Technology can enrich the life of every person, especially when it has the potential to help prevent, treat, and cure disease. Intel is working with leaders in the ecosystem to revolutionize health and life sciences, whether it’s accelerating drug discovery to speed pharmaceutical development or improving healthcare access and affordability. The use of artificial intelligence (AI) in healthcare—including computer vision, machine learning, and deep learning—plays a critical role in this goal. Combined with a strong infrastructure for data management, AI can help researchers and health systems quickly gather insights from massive amounts of data that were previously inaccessible due to data silos.

How Is AI Being Used in Healthcare?

AI can make it possible for automated systems to evaluate medical images for anomalies, monitor patient vital signs at scale, and alert clinicians to intervene when needed. It helps improve operational and clinical workflows and integrate data from many different sources so that clinicians can make more-informed decisions. Researchers are tapping AI to assist in drug discovery, targeted therapeutics, and infectious disease management. Other examples of AI in healthcare and life sciences include lab automation, robotics, and AI-enabled telemedicine.

Benefits of AI in Healthcare

AI improves productivity by automating tasks and can help clinicians with fast, accurate diagnoses and treatment.2 Artificial intelligence in radiology can reduce the compute time needed to generate images. In population health, machine learning can help identify the likelihood of hospital readmission. AI in pharmaceuticals development can lead to the discovery of new drugs. AI can also make it possible to ingest data from multiple sources, like medical records and vital signs, and identify patterns that are difficult for humans to spot.
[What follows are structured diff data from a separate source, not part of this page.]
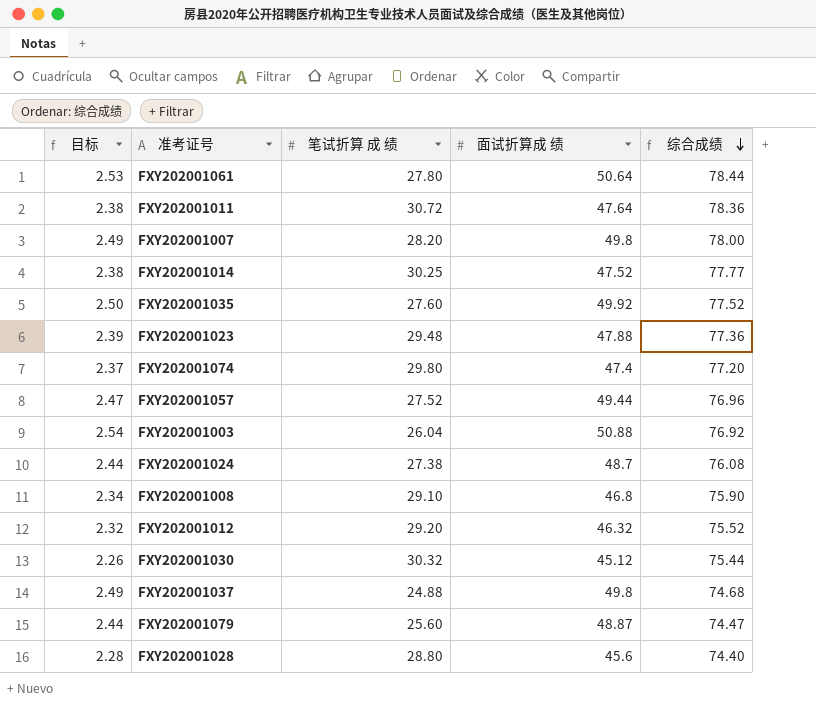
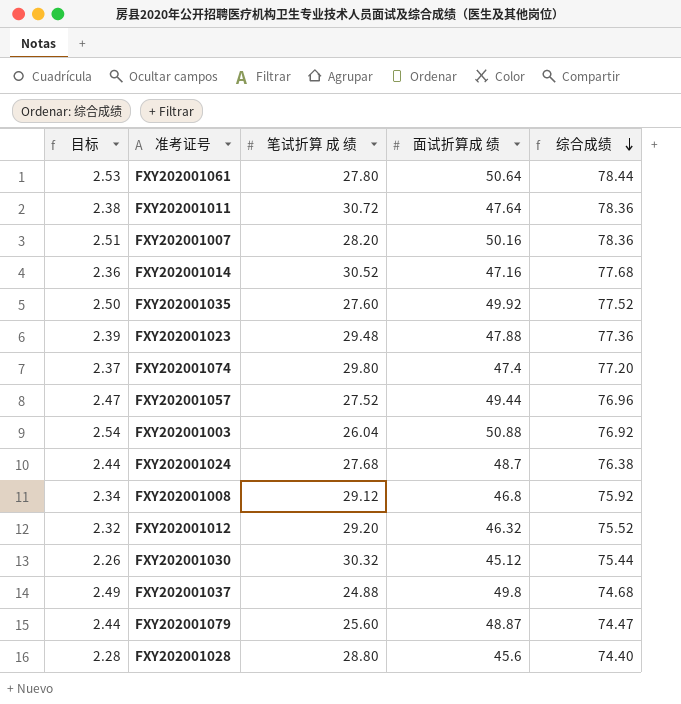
FXY202001007 | 目标: 2.49 -> 2.51
FXY202001007 | 面试折算成 绩: 49.8 -> 50.16
FXY202001007 | 综合成绩: 78.00 -> 78.36
FXY202001014 | 目标: 2.38 -> 2.36
FXY202001014 | 笔试折算 成 绩: 30.25 -> 30.52
FXY202001014 | 面试折算成 绩: 47.52 -> 47.16
FXY202001014 | 综合成绩: 77.77 -> 77.68
FXY202001024 | 笔试折算 成 绩: 27.38 -> 27.68
FXY202001024 | 综合成绩: 76.08 -> 76.38
FXY202001008 | 笔试折算 成 绩: 29.10 -> 29.12
FXY202001008 | 综合成绩: 75.90 -> 75.92

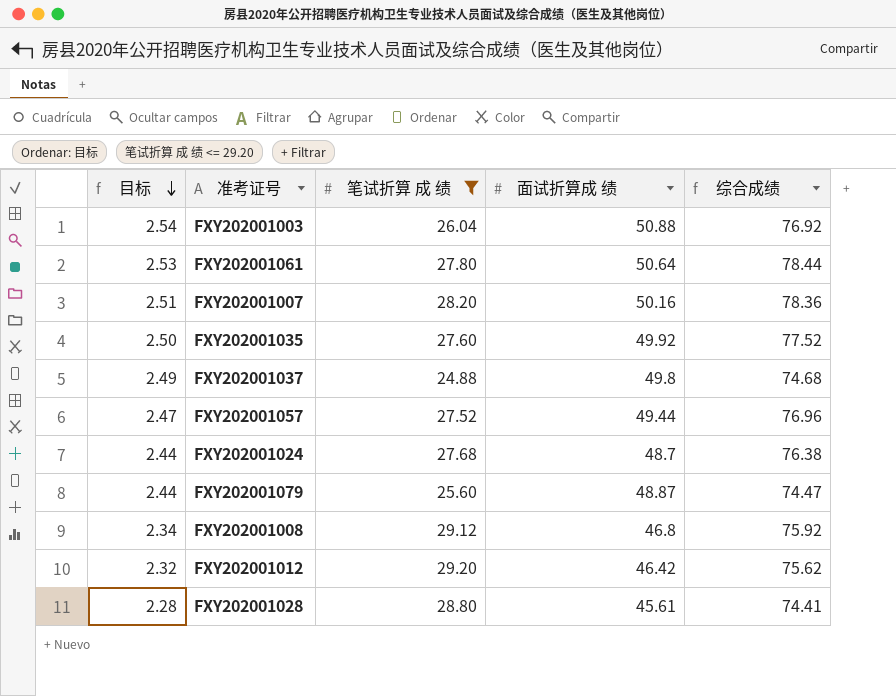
filter: none -> 笔试折算 成 绩 <= 29.20
row order: 综合成绩 descending -> 目标 descending
FXY202001012 | 面试折算成 绩: 46.32 -> 46.42
FXY202001012 | 综合成绩: 75.52 -> 75.62
FXY202001028 | 面试折算成 绩: 45.6 -> 45.61
FXY202001028 | 综合成绩: 74.40 -> 74.41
Intel AI in Healthcare and Life Sciences

Intel’s work in AI is helping health industry experts address some of the most pressing challenges today. These include:

  • Precision medicine – AI can make sense of unstructured and structured health data, such as genomics data sets, that are crucial to advancing precision medicine, an approach to care centered on the patient’s unique genome and health information.
  • Clinical systems – AI can help transform raw data into new insights that inform treatment plans at every stage of the patient’s journey. It can also support care-at-a-distance strategies, such as telehealth and robotics, applied across inpatient and outpatient environments.
  • Pharmaceutical processes – AI can play a major role in drug development, transforming compound discovery.
  • Medical imaging – AI can enhance medical image quality and assist clinicians in evaluating images quickly and accurately.

Intel offers a range of flexible, scalable, open hardware to fit every compute need, from low-power VPUs to high-performance CPUs. And software tools like the Intel® Distribution of OpenVINO™ toolkit remove the complexity of working with different hardware back ends, so you can write code once and deploy it everywhere.

Samsung Collaborates with Intel to Speed Nerve Detection and Improve Workflows

Samsung Medison has collaborated with Intel to speed nerve detection and improve workflows. NerveTrack uses the Intel® Distribution of OpenVINO™ toolkit to help detect and identify nerves during ultrasounds. The real-time inference of ultrasound nerve images is helping improve accuracy for anesthesiologists when searching for hard-to-find nerves.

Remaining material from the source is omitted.